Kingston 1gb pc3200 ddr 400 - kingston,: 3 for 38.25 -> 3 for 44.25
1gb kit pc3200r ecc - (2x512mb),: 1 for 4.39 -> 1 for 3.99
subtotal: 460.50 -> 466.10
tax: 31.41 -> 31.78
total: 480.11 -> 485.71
= = =
◆ **Task brief**
Repeat, without changes, every line from the one that contains "1gb kit pc3200r" through the final line of the data.

◆ **Finished task**
1gb kit pc3200r ecc - (2x512mb),: 1 for 4.39 -> 1 for 3.99
subtotal: 460.50 -> 466.10
tax: 31.41 -> 31.78
total: 480.11 -> 485.71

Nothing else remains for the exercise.